In the listing below, every line with the word "XCFitnesse" needs to be copied.

=== Begin Enclosure ===

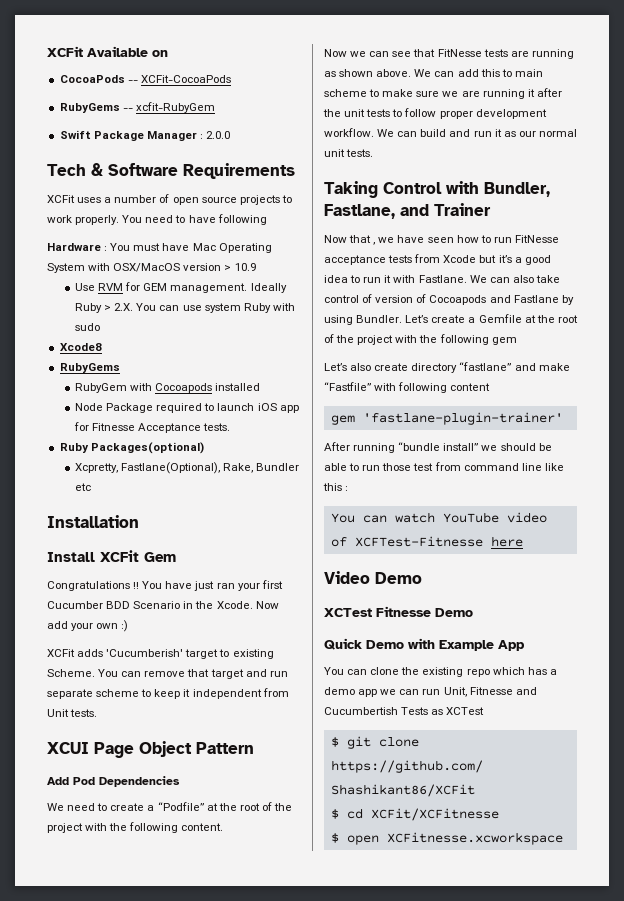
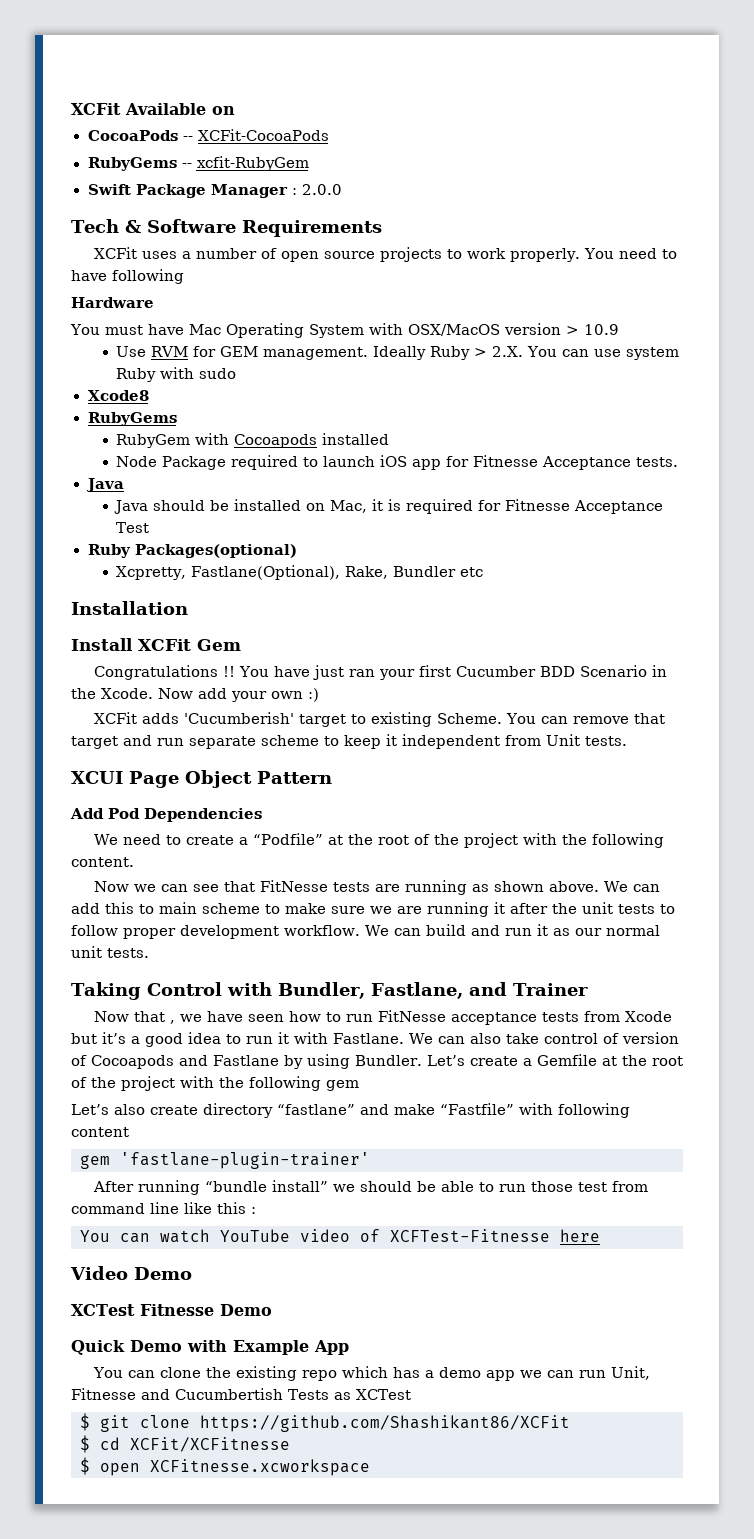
[104,246,108,251] : -> (154, 302) //
(231, 427) none -> [85,478,124,492] [114,499,664,514] [116,522,150,533] // Java // Java should be installed on Mac, it is required for Fitnesse Acceptance Test

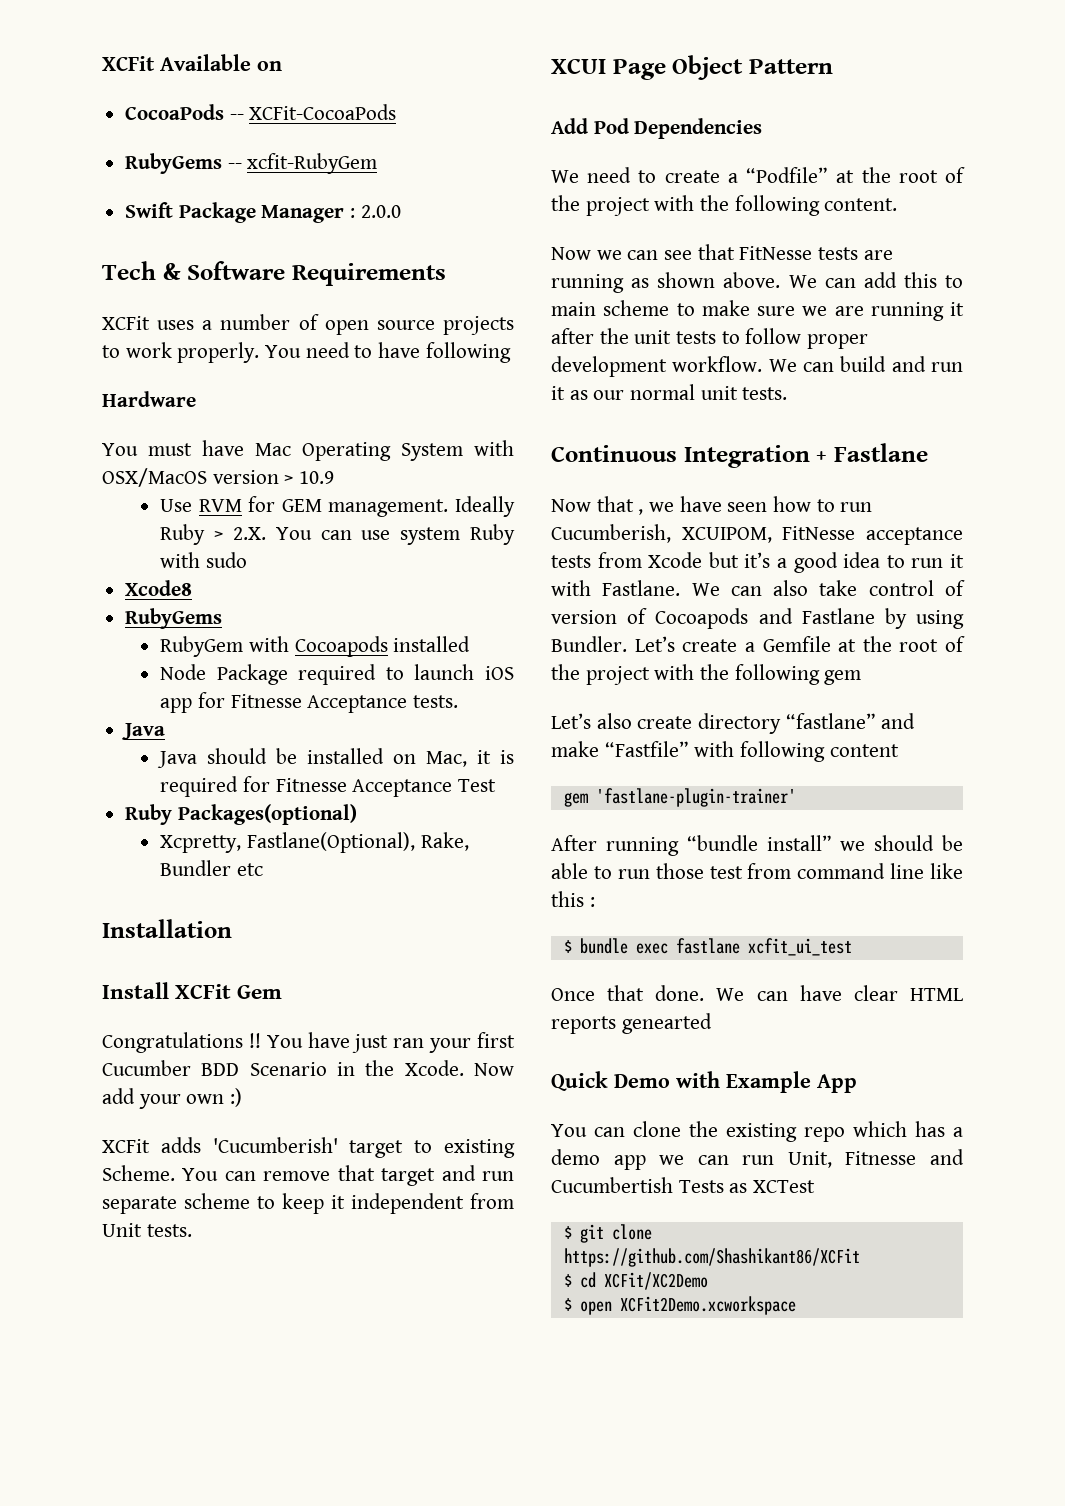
[71,982,588,1000] Taking Control with Bundler, Fastlane, and Trainer -> [551,443,928,468] Continuous Integration + Fastlane
(373, 1018) none -> [551,524,772,543] Cucumberish, XCUIPOM,
[80,1229,600,1243] [70,1266,192,1280] [71,1304,272,1316] You can watch YouTube video of XCFTest-Fitnesse here // Video Demo // XCTest Fitnesse Demo -> [563,938,852,956] [551,985,963,1001] [551,1013,712,1034] $ bundle exec fastlane xcfit_ui_test // Once that done. We can have clear HTML reports genearted
[130,1437,290,1452] XCFit/XCFitnesse -> [603,1272,708,1290] XCFit/XC2Demo
[150,1459,370,1476] XCFitnesse.xcworkspace -> [619,1296,796,1315] XCFit2Demo.xcworkspace

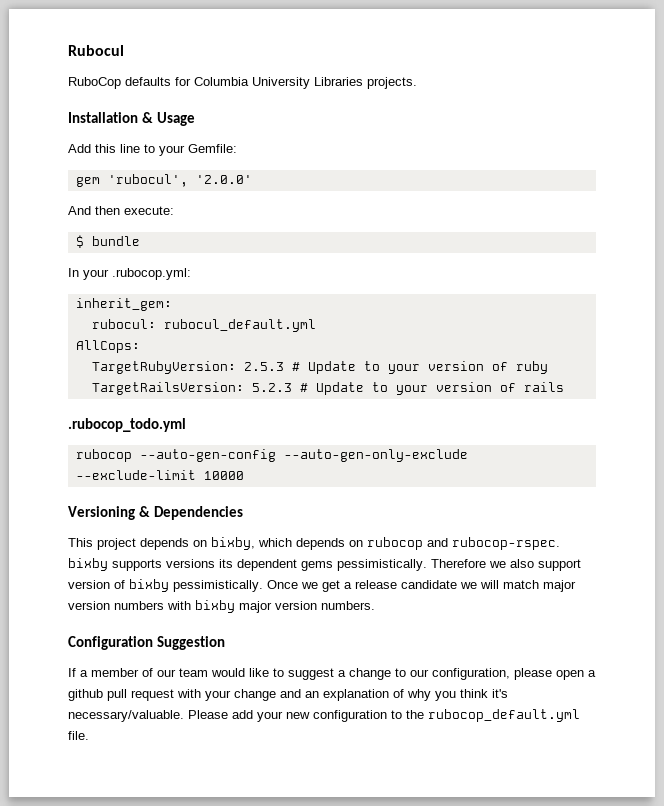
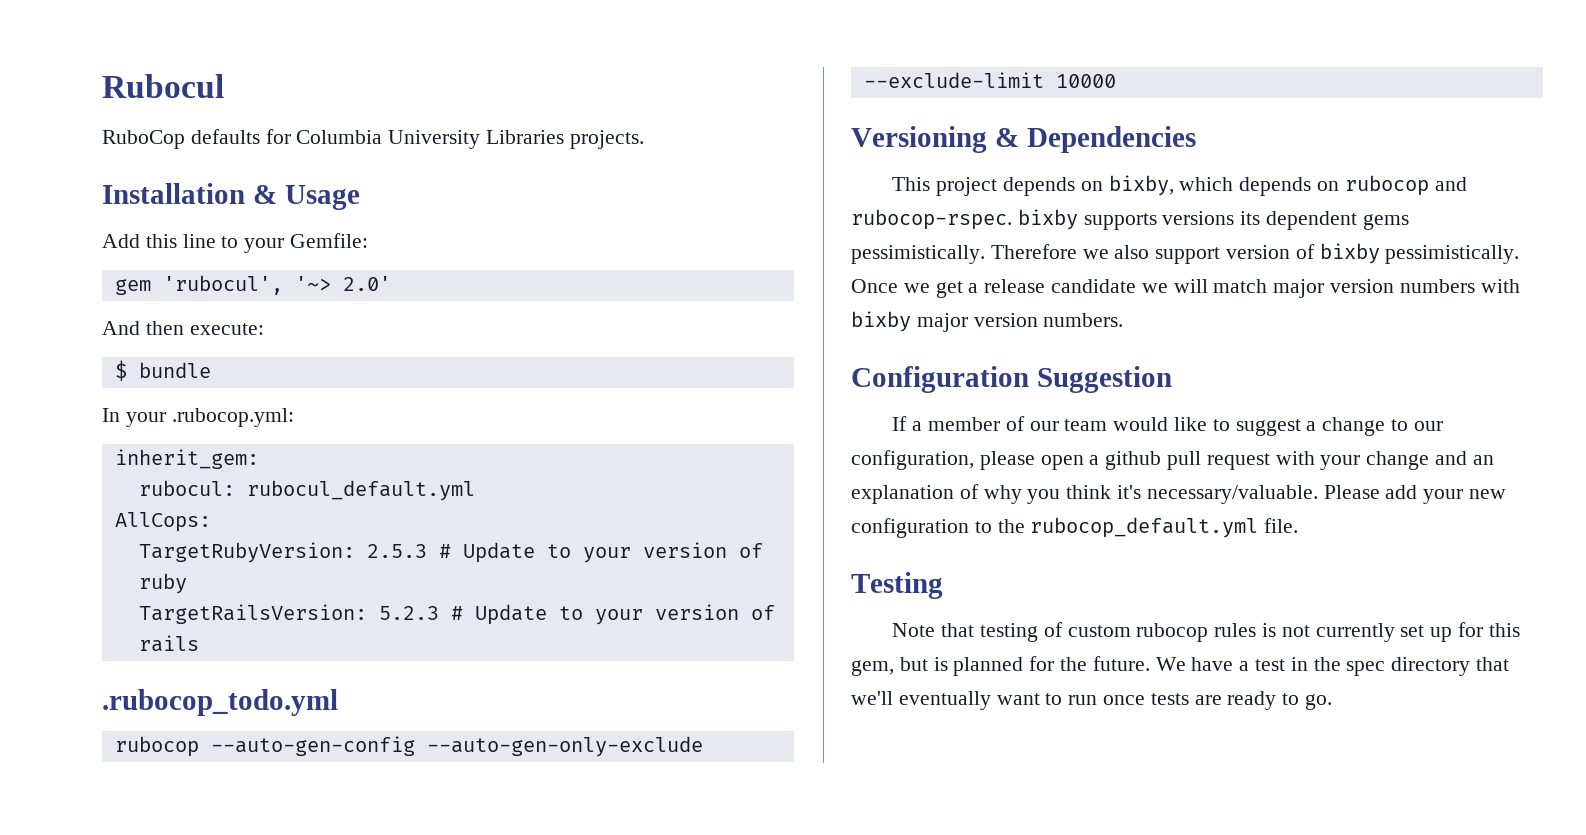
[195,175,252,184] '2.0.0' -> [294,276,391,291] '~> 2.0'
(89, 735) none -> [851,572,943,599] [892,622,1520,642] [851,656,1510,676] [851,691,1333,710] // Testing // Note that testing of custom rubocop rules is not currently set up for this gem, but is planned for the future. We have a test in the spec directory that we'll eventually want to run once tests are ready to go.

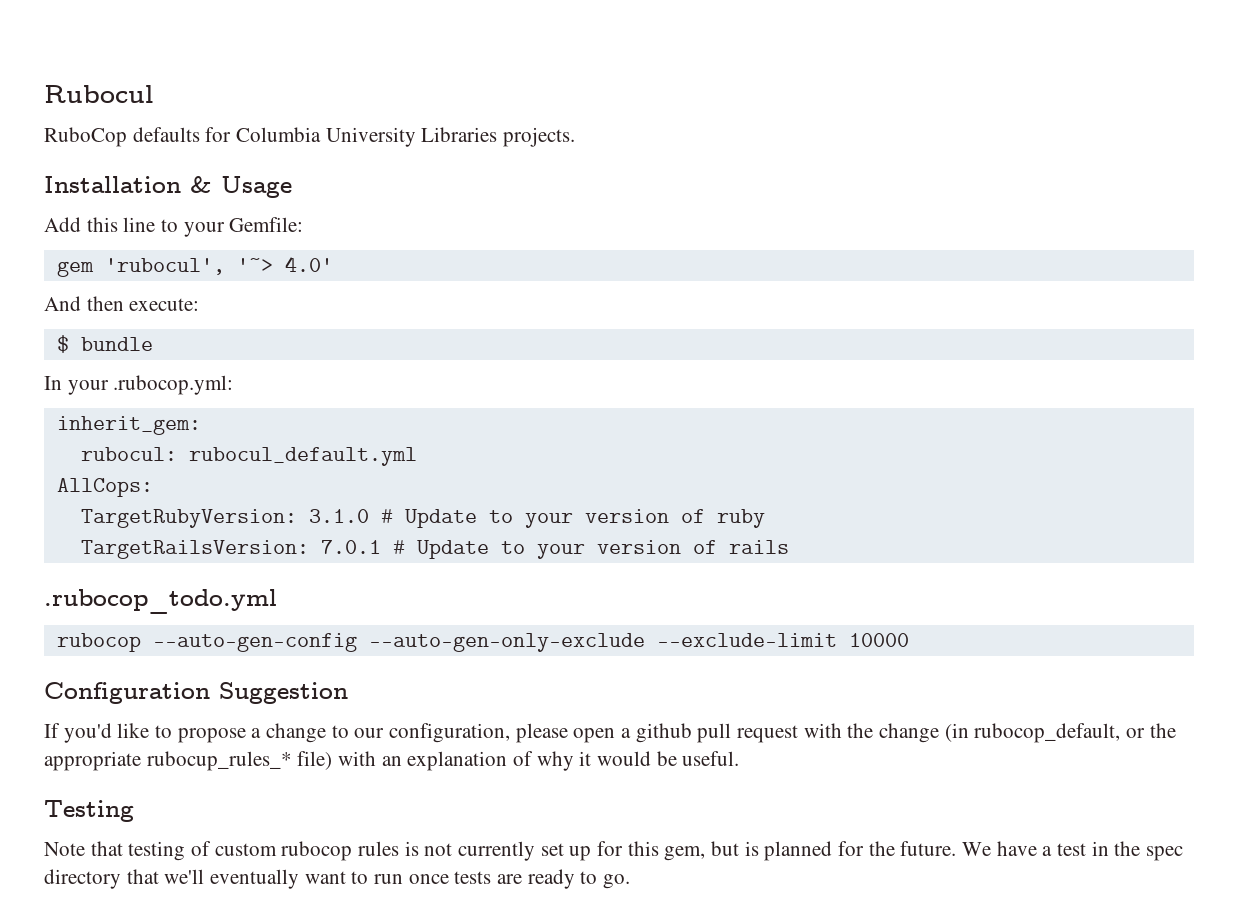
[342,276,391,291] 2.0' -> [284,256,333,272] 4.0'
[366,544,427,558] 2.5.3 -> [308,509,369,523] 3.1.0
[378,606,439,620] 5.2.3 -> [320,540,381,554] 7.0.1
[851,126,1196,153] [892,175,1467,196] [851,209,1409,230] [851,243,1520,264] [851,279,1520,298] [851,311,1124,332] [851,366,1172,393] [892,416,1169,431] Versioning & Dependencies // This project depends on bixby, which depends on rubocop and rubocop-rspec. bixby supports versions its dependent gems pessimistically. Therefore we also support version of bixby pessimistically. Once we get a release candidate we will match major version numbers with bixby major version numbers. // Configuration Suggestion // If a member of our team would -> [44,682,348,704] [44,723,112,743] Configuration Suggestion // If you'd
[1235,419,1301,436] suggest -> [177,728,246,743] propose
[1320,451,1494,470] [851,484,1507,504] [851,517,1299,538] your change and an explanation of why you think it's necessary/valuable. Please add your new configuration to the rubocop_default.yml file. -> [847,723,1176,743] [44,751,740,771] the change (in rubocop_default, or the appropriate rubocup_rules_* file) with an explanation of why it would be useful.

=== End Enclosure ===

FINISHED EXERCISE:
[130,1437,290,1452] XCFit/XCFitnesse -> [603,1272,708,1290] XCFit/XC2Demo
[150,1459,370,1476] XCFitnesse.xcworkspace -> [619,1296,796,1315] XCFit2Demo.xcworkspace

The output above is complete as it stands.